Based on emails we receive and our own experiences two of the biggest fears lifestylers have are 1) having to say “we’re not interested” and 2) being told “we’re not interested.”
Let’s start with “we’re not interested.” This is so difficult for some they choose to go ahead and interact (define it how you’d like) with another couple rather than deliver the bad news. This rarely ends well.
One listener told us recently they avoided the issue and talked themselves into by thinking it will be okay. It will get better. It won’t be as bad as I think. Nope. Sometimes we imagine we will hurt feelings but because we are not honest we end up really hurt feelings. And, those hurt feelings may include the other partner as well as the other couple. If only we’d been honest…
People really do not like hurting the feelings of others.

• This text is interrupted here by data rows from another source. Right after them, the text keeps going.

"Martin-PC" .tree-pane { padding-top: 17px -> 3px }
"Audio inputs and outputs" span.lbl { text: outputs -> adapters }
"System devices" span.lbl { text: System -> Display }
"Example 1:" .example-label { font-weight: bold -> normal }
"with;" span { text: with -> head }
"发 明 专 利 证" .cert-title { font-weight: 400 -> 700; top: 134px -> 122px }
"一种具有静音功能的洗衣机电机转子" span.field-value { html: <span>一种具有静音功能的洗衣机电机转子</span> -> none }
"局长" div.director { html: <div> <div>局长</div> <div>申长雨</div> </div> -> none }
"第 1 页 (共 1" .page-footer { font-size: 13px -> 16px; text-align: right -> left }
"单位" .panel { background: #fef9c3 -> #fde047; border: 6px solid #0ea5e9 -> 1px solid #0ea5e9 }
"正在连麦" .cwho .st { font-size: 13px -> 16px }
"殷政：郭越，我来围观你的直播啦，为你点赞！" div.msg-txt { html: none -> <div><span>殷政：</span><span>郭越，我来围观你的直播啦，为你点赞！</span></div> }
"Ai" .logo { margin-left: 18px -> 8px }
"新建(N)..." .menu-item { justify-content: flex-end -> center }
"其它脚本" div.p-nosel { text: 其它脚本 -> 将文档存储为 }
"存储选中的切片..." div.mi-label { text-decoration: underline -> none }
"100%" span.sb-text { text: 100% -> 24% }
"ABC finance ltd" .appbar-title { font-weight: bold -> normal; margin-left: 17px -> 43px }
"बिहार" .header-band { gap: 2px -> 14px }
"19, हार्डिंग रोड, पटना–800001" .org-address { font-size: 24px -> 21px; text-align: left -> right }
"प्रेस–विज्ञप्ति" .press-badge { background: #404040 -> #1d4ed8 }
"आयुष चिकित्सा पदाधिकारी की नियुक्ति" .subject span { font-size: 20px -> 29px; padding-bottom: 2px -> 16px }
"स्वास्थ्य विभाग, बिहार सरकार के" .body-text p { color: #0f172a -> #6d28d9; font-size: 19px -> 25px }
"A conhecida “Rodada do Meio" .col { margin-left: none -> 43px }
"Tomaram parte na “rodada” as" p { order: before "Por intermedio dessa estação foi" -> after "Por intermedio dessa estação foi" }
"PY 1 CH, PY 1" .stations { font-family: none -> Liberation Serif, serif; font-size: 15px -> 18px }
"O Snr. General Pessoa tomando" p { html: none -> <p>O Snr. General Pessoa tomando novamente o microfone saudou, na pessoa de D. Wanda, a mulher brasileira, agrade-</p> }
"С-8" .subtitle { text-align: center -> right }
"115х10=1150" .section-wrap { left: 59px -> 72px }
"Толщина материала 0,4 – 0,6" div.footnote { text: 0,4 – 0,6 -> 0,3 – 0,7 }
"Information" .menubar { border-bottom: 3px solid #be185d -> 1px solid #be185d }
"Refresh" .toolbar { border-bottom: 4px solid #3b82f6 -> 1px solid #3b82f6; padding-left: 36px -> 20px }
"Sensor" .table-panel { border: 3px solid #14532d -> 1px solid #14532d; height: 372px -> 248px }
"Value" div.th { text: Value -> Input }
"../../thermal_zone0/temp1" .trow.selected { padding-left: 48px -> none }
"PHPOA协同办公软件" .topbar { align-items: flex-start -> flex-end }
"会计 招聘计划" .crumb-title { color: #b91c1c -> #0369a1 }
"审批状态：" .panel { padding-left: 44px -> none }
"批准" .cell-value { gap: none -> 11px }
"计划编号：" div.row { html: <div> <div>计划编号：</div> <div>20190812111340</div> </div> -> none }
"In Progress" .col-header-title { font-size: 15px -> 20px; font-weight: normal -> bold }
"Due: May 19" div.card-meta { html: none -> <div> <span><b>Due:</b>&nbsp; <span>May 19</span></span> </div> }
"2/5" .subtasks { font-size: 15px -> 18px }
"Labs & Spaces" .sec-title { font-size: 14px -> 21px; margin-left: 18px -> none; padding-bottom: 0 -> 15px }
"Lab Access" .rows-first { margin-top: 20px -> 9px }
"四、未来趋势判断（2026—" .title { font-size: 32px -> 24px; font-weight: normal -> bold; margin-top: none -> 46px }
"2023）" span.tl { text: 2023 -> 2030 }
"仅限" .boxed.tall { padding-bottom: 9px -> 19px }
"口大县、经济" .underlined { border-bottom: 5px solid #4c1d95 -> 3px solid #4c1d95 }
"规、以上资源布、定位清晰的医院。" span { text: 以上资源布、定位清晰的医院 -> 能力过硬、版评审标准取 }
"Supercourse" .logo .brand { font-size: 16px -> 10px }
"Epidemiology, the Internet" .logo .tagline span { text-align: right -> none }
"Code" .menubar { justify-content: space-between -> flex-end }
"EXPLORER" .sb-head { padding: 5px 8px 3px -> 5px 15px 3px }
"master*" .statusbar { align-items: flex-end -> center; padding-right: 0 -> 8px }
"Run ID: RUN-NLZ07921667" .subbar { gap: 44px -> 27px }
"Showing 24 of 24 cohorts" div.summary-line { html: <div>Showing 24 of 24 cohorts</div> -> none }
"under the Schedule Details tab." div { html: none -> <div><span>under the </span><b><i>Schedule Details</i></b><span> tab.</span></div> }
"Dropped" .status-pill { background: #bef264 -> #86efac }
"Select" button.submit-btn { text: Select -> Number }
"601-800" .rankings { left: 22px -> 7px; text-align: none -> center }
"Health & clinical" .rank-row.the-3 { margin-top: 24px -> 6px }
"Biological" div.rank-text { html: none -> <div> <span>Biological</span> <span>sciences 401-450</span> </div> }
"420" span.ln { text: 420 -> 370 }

Okay let’s move along to being told “we’re not interested.” Ouch, that really stings. Was it me? It can’t be my partner. Am I too old, too tall, too this or too that? It has to be me, right? Why don’t they like us (me)? What’s wrong with me and why does this continue to happen? It’s starting to make me mad and wonder why we do this.
The irony is that WE don’t want to hurt feelings but we tend to forget that when the bad news is coming our way. People don’t want to hurt us, that’s not their intention. We CAN’T control how others respond to us and we CAN’T control what we feel when that happens, but we CAN control how we react and respond to that news and those feelings. It’s not personal unless we allow it to be personal.
Again, honest communication delivered in a direct yet considerate way rules the day! We really don’t want to interact with someone who doesn’t want to be with us. Right? We don’t want to hurt the feelings of others so delivering an honest and respectful “we’re not interested” will actually avoid such hurt feelings. Right?
Yes, it makes sense on paper but dang it, we are human and this stuff is hard to do. But if we choose to send and receive honest, direct and respectful communication with others, over a period of time it no longer hurts (as much). Then we can move forward and focus our attention on other opportunities to meet that couple we WILL connect with instead of wasting time, energy and emotions only to end up with hurt feelings and discouragement all around.